--- Work request ---
Copy out, from the data below, each line in which the word "using" occurs.

--- Provided data ---
Segment Open
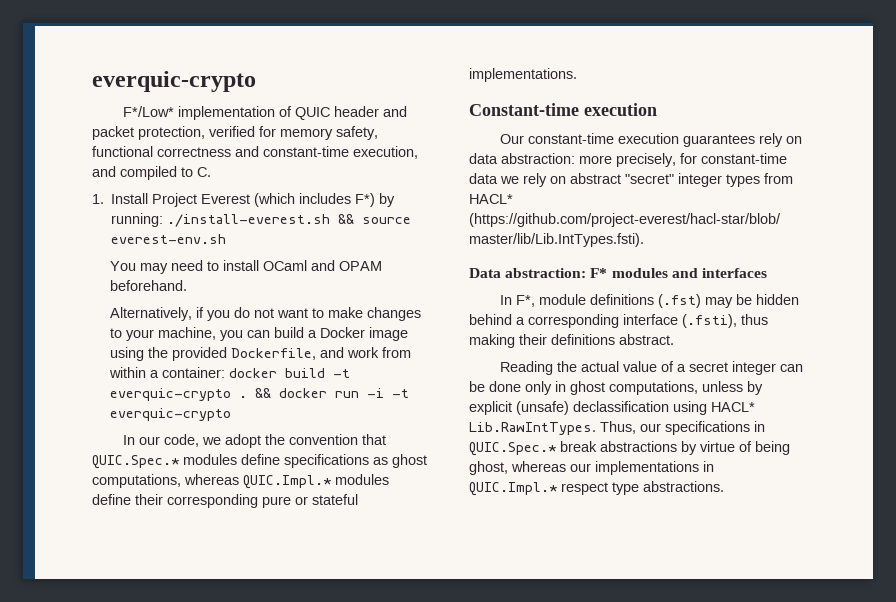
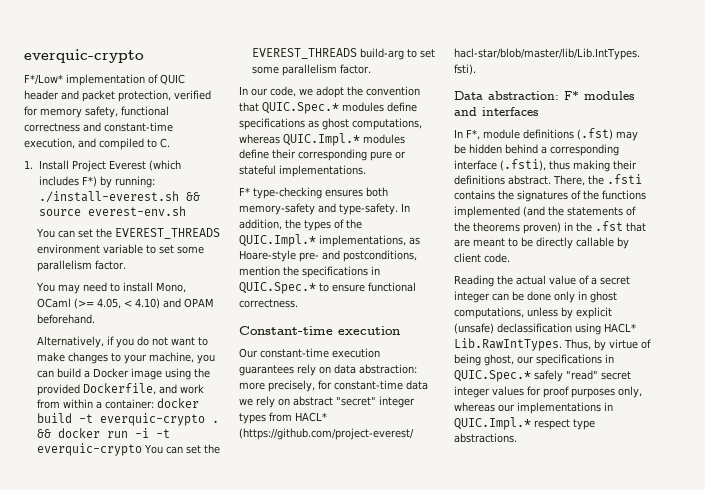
+ You can set the EVEREST_THREADS environment variable to set some parallelism factor.
- You may need to install OCaml and OPAM beforehand.
+ You may need to install Mono, OCaml (>= 4.05, < 4.10) and OPAM beforehand.
- && docker run -i -t everquic-crypto
+ && docker run -i -t everquic-crypto You can set the EVEREST_THREADS build-arg to set some parallelism factor.
+ F* type-checking ensures both memory-safety and type-safety. In addition, the types of the QUIC.Impl.* implementations, as Hoare-style pre- and postconditions, mention the specifications in QUIC.Spec.* to ensure functional correctness.
+ There, the .fsti contains the signatures of the functions implemented (and the statements of the theorems proven) in the .fst that are meant to be directly callable by client code.
- Reading the actual value of a secret integer can be done only in ghost computations, unless by explicit (unsafe) declassification using HACL* Lib.RawIntTypes. Thus, our specifications in QUIC.Spec.* break abstractions by virtue of being ghost, whereas our implementations in QUIC.Impl.* respect type abstractions.
+ Reading the actual value of a secret integer can be done only in ghost computations, unless by explicit (unsafe) declassification using HACL* Lib.RawIntTypes. Thus, by virtue of being ghost, our specifications in QUIC.Spec.* safely "read" secret integer values for proof purposes only, whereas our implementations in QUIC.Impl.* respect type abstractions.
Segment Closed
--- Result of this exercise ---
- Reading the actual value of a secret integer can be done only in ghost computations, unless by explicit (unsafe) declassification using HACL* Lib.RawIntTypes. Thus, our specifications in QUIC.Spec.* break abstractions by virtue of being ghost, whereas our implementations in QUIC.Impl.* respect type abstractions.
+ Reading the actual value of a secret integer can be done only in ghost computations, unless by explicit (unsafe) declassification using HACL* Lib.RawIntTypes. Thus, by virtue of being ghost, our specifications in QUIC.Spec.* safely "read" secret integer values for proof purposes only, whereas our implementations in QUIC.Impl.* respect type abstractions.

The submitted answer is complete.